Web application with date and time sensitive information are tricky sometimes when you have users coming from different timezones. The easiest solution I’ve found is to save whatever date and time into database (oracle, sql server, mysql, whatever) as GMT and convert it back to the user’s timezone when fetching it from the database to display to the user. Using PHP and MySQL, here’s how you do it.
Let’s say a user from asia with timezone GMT+8 has selected a datetime 2012-04-23 00:00:00 GMT+0800
To get the gmt datetime, we use the php function gmdate
$gmtdate = gmdate("2012-04-23 00:00:00", strtotime("2012-04-23 00:00:00 GMT+0800");
And you can use something like this to insert the date into a datetime column (let’s call it startdate)

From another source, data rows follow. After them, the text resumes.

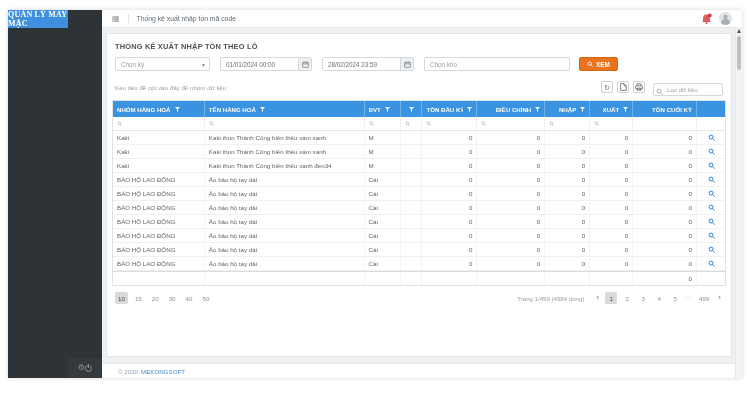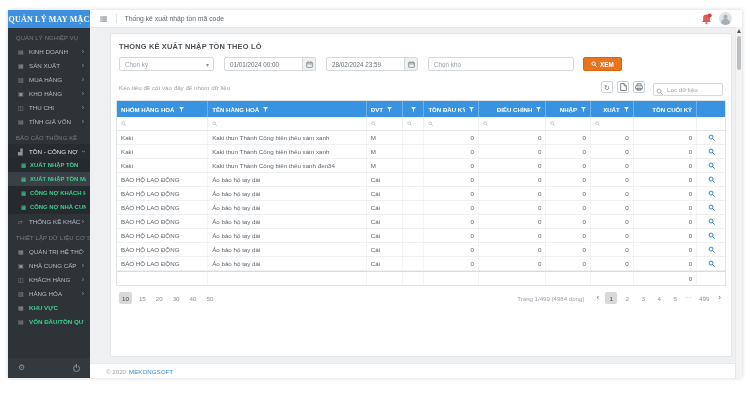--- a/index.html
+++ b/index.html
@@ -8,7 +8,7 @@
   .app{position:absolute;left:8px;top:10px;width:734px;height:368px;display:flex;
     box-shadow:0 0 4px rgba(0,0,0,.18);background:#fff}
   
-  .sidebar{width:82px;background:#2e3338;display:flex;flex-direction:column;flex:none}
+  .sidebar{width:94px;background:#2e3338;display:flex;flex-direction:row;flex:none}
   .sb-title{height:18px;background:#3e8fdd;color:#fff;font-family:"Liberation Serif","DejaVu Serif",serif;
     font-weight:bold;font-size:8px;display:flex;align-items:center;justify-content:center;letter-spacing:.2px}
   .sb-menu{flex:1;overflow:hidden}

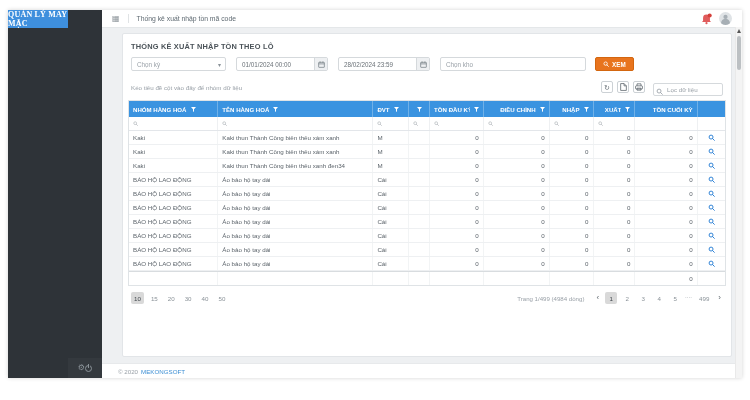--- a/index.html
+++ b/index.html
@@ -39,7 +39,7 @@
   .tb-sep{width:1px;height:9px;background:#e0e3e5;margin:0 8px}
   .crumb{font-size:6.8px;color:#5f6a72}
   .tb-right{margin-left:auto;display:flex;align-items:center;gap:7px}
-  .content{flex:1;display:flex;flex-direction:column;padding:5px 10px 6px 20px;min-height:0}
+  .content{flex:1;display:flex;flex-direction:column;padding:5px 10px 6px 4px;min-height:0}
   .panel{background:#fff;border:1px solid #e2e5e8;border-radius:2px;flex:1;padding:6px 5px 0 5px;
     display:flex;flex-direction:column;min-height:0}
   .p-title{font-size:7.4px;font-weight:bold;color:#4a5258;margin:2px 0 6px 3px;letter-spacing:.2px}

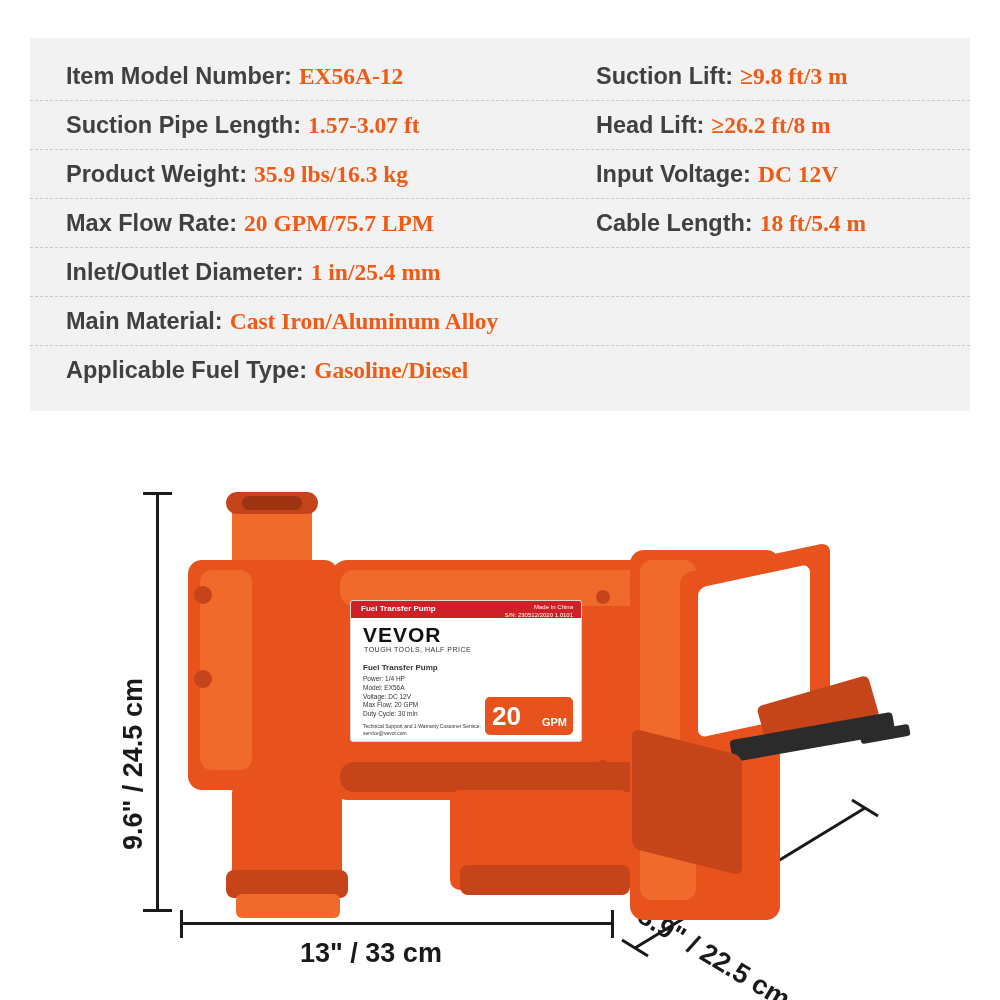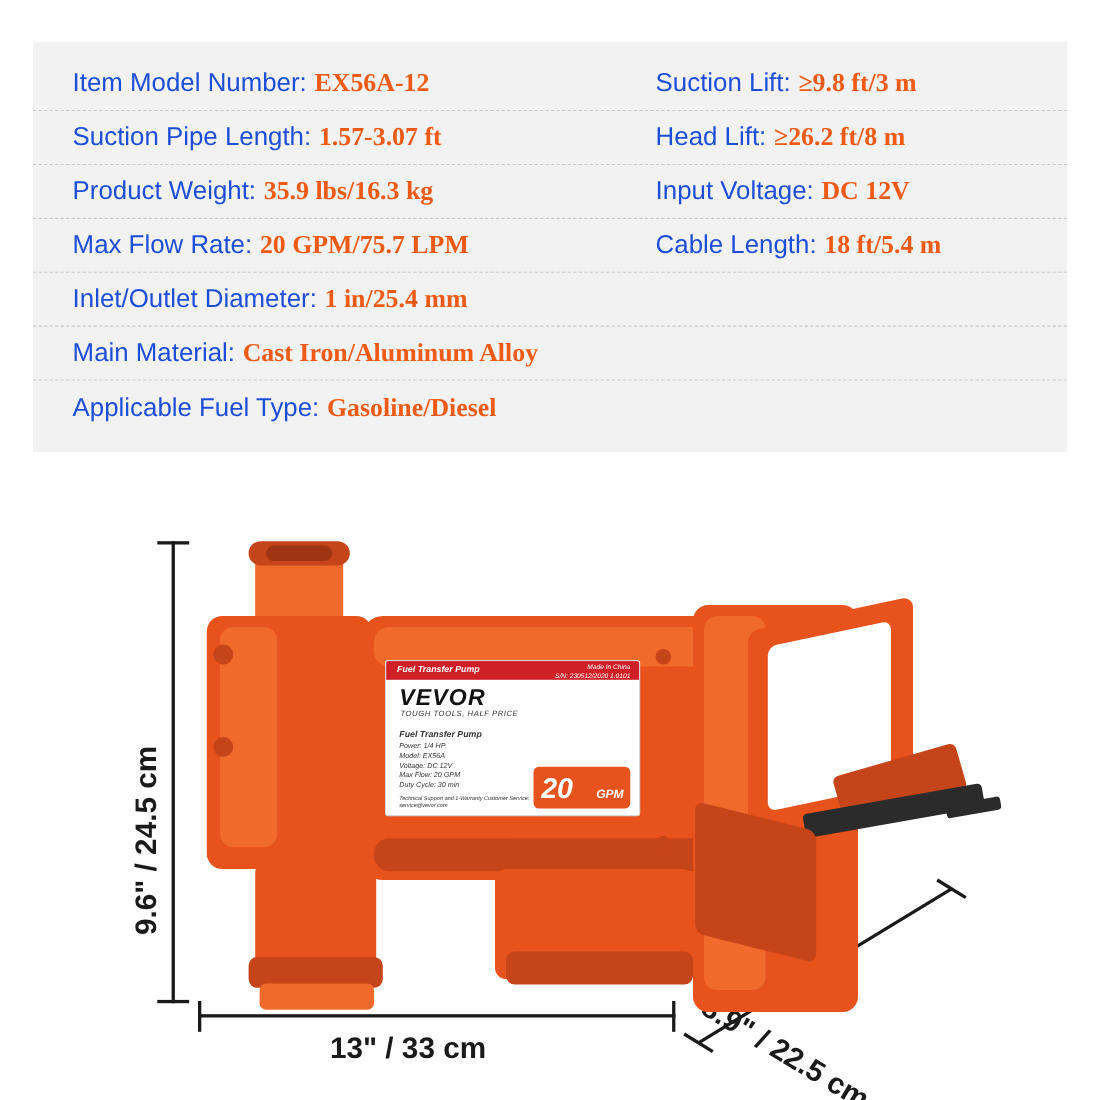--- a/index.html
+++ b/index.html
@@ -60,8 +60,8 @@
 
   .spec-label {
     font-size: 23.5px;
-    color: #1d4ed8;
-    font-weight: 400;
+    color: #404040;
+    font-weight: 700;
   }
   .spec-value {
     font-size: 23.5px;

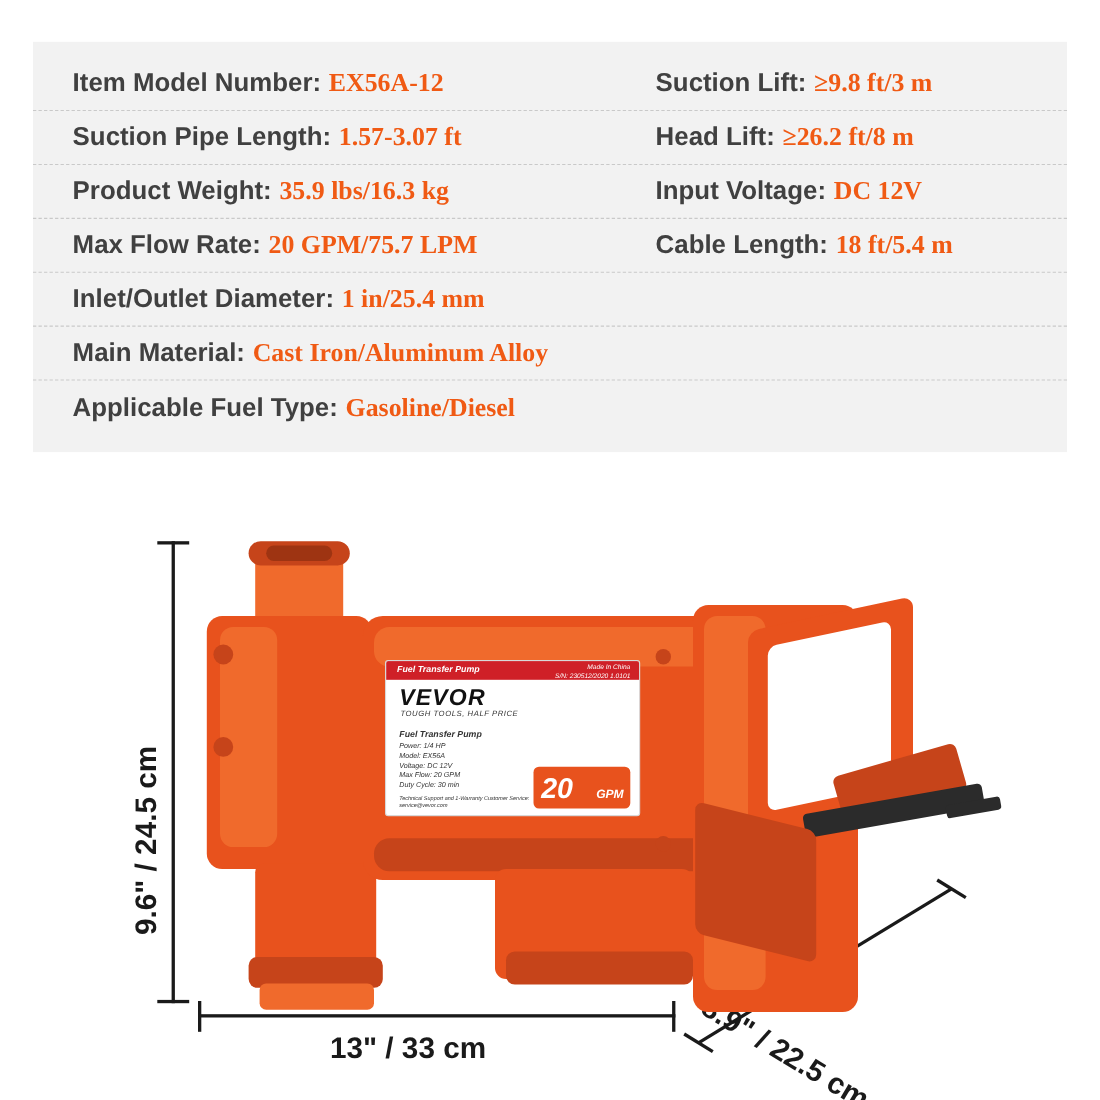--- a/index.html
+++ b/index.html
@@ -111,7 +111,6 @@
     top: 20px;
     width: 720px;
     height: 440px;
-    font-style: italic;
   }
 
   .orange {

mysql_query("INSERT INTO tableName(startdate) VALUES ('$gmtdate');
To fetch the startdate back and display it to a user who’s living in Sydney, Australia for example
*I assume you know how to query and fetch your gmt datetime stored in the database back as $gmtdate
date_default_timezone_set('Australia/Sydney'); $usertime = date("Y-m-d H:i:s", strtotime($gmtdate . " GMT"));
Notice the extra string GMT after $gmdate. That’s crucial and where most people get confused about why their GMT datetime stored in the database is not converted to a specific timezone even though they are sure it should have worked because they have used date_default_timezone_set
For example, if you leave out the GMT string, this won’t get you back the user datetime, even if you’ve defined the user’s timezone. And guess what, $usertime will just return you with what’s stored in ur database (in this case, $gmtdate)
date_default_timezone_set('Australia/Sydney'); $usertime = date("Y-m-d H:i:s", strtotime($gmtdate));
Hope this helped. Comments welcomed.